IIA and the Research for This Book
I have been doing research on analytics for the last fifteen years or so. In 2010 Jack Phillips, an information industry entrepreneur, and I cofounded the International Institute for Analytics (IIA). This still-young organization was launched as a research and advisory service for vendors and users of analytics and analytical technologies. I had previously led sponsored research programs on analytics, and I knew they were a great way to generate relevant research content.
The earliest support for the Institute came from the leading analytics vendor SAS. We also worked with key partners of SAS, including Intel, Accenture, and Teradata. A bit later, other key vendors, including SAP and Dell, became sponsors of IIA. The sponsors of IIA provided not only financial support for the research, but also researchers and thought leaders in analytics who served as IIA faculty.

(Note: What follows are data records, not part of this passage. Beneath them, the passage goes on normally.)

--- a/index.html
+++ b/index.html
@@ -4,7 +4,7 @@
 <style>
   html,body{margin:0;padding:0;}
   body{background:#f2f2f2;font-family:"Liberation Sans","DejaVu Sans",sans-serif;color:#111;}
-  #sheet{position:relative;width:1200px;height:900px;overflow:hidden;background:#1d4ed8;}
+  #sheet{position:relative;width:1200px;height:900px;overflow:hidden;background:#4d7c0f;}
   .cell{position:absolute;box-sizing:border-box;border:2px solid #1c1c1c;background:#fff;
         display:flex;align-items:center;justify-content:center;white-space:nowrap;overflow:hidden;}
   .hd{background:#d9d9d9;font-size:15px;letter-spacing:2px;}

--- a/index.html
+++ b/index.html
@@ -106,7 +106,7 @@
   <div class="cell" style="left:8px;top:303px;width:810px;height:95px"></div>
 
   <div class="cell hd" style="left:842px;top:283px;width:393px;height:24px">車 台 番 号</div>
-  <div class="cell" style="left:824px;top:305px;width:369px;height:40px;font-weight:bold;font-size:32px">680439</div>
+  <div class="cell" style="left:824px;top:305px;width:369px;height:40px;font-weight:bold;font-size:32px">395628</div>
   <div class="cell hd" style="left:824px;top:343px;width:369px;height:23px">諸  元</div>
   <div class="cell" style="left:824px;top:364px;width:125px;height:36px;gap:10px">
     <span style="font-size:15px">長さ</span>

After recruiting other faculty with academic or independent consulting backgrounds, we began producing research outputs. You’ll see several examples of the research outputs in this book. The IIA produced three types of outputs: research briefs (typically three-to-five-page documents on particular analytics topics); leading-practice briefs (case studies on firms with leading or typical analytical issues); and write-ups of meetings, webcasts, and audioconferences. The emphasis was on short, digestible documents, although in some cases more than one brief or document has been combined to make one chapter in this book.

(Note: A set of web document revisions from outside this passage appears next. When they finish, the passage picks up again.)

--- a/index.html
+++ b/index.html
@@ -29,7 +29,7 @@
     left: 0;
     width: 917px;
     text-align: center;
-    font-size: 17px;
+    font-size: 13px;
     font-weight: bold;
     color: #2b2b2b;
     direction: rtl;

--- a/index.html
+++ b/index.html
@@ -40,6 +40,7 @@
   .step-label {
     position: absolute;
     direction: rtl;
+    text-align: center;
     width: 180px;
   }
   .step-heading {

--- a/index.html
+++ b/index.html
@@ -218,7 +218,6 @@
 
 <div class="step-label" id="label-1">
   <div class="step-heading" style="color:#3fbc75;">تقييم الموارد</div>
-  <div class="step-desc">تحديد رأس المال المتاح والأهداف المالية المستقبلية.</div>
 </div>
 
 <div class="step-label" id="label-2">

With some initial research in hand, we began recruiting corporate or organizational participants in IIA. Our initial approach was to focus on general “enterprise” topics—how to organize analytics, technology architectures for analytics, and so forth. We did find a good reaction to these topics, many of which are covered in this book. Practitioner companies and individual members began to join IIA in substantial numbers.
However, the strongest response was to our idea for industry-specific research. Companies seemed quite interested in general materials about analytical best practices but were even more interested in how to employ analytics in health care or retail, our first two industry-specific programs. That research is not featured in this book—we may do other books on analytics within specific industries—but we did include some of the leading-practice briefs from those industries as chapters.